What you need to do >>
Which lines in the data contain the word "familiar"? Please copy each of them.

────────

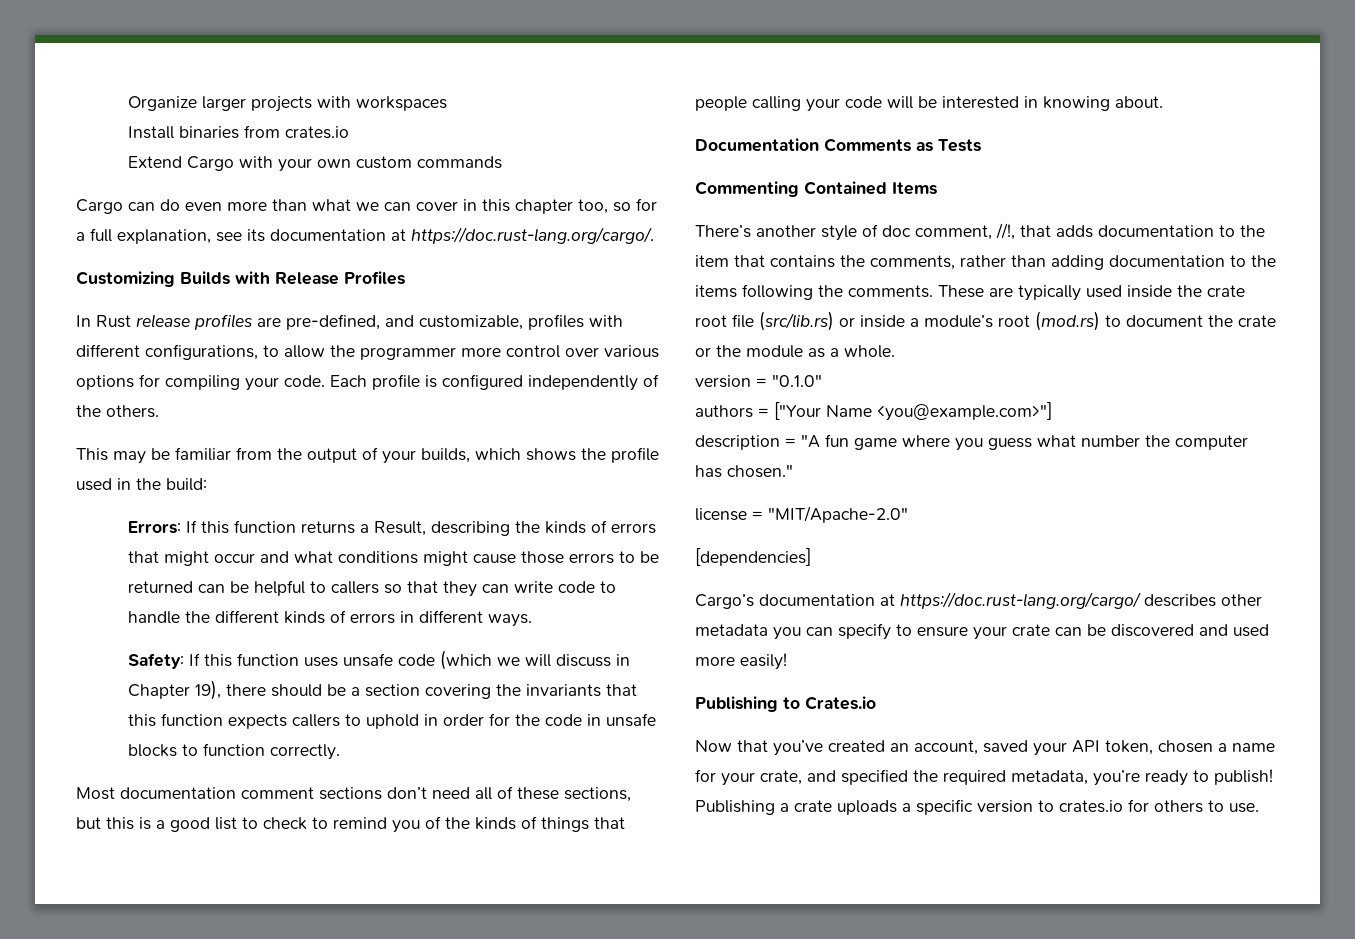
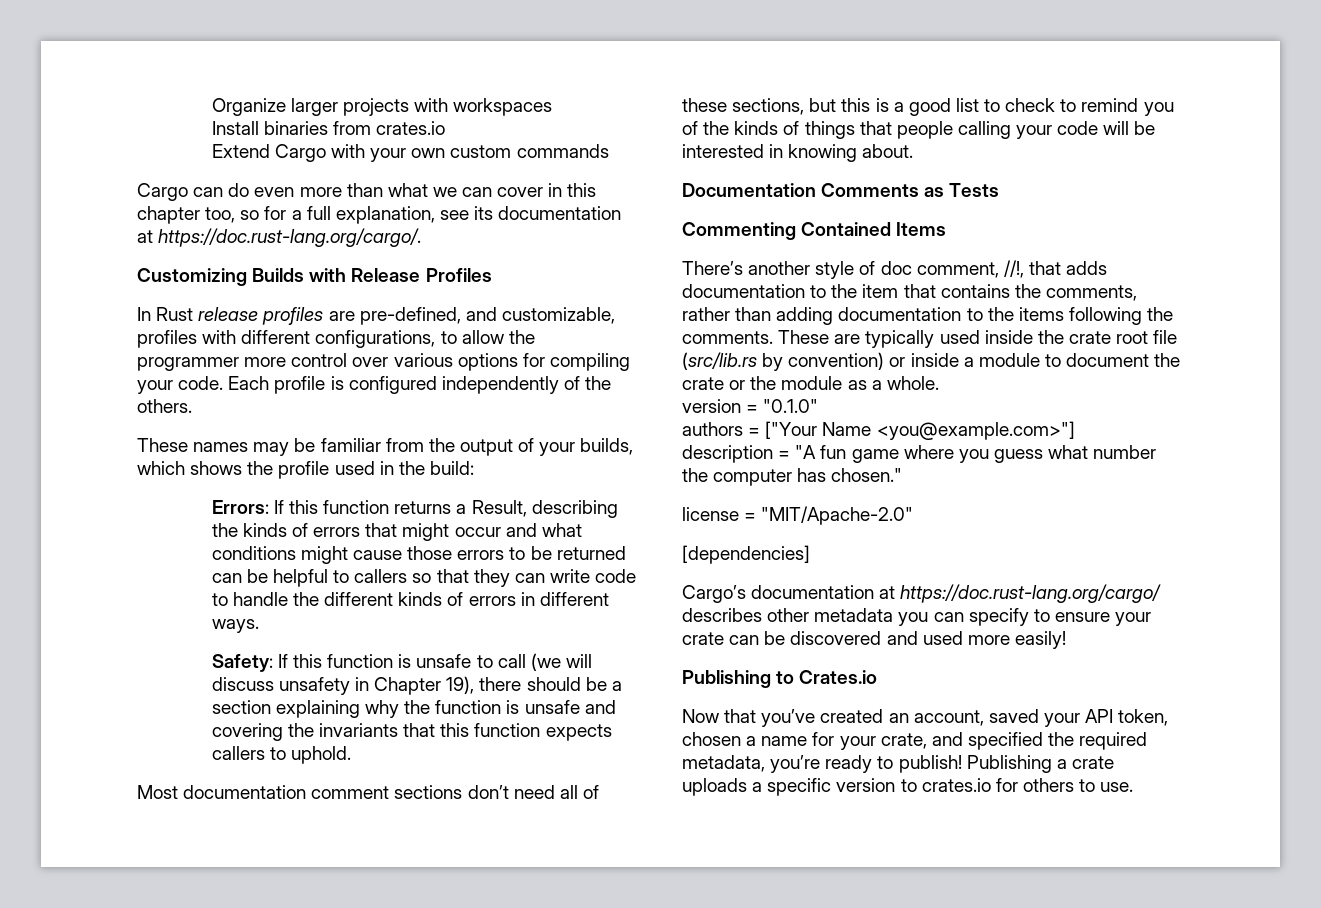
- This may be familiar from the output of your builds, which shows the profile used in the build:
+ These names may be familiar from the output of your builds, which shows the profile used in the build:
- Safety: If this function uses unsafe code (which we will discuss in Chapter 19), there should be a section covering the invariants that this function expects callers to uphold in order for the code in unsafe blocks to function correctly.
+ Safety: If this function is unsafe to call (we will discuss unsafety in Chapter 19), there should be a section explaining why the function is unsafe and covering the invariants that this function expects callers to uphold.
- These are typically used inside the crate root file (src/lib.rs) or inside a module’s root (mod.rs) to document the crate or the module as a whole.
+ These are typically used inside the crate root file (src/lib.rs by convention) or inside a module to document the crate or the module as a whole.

────────

Solution for this problem >>
- This may be familiar from the output of your builds, which shows the profile used in the build:
+ These names may be familiar from the output of your builds, which shows the profile used in the build:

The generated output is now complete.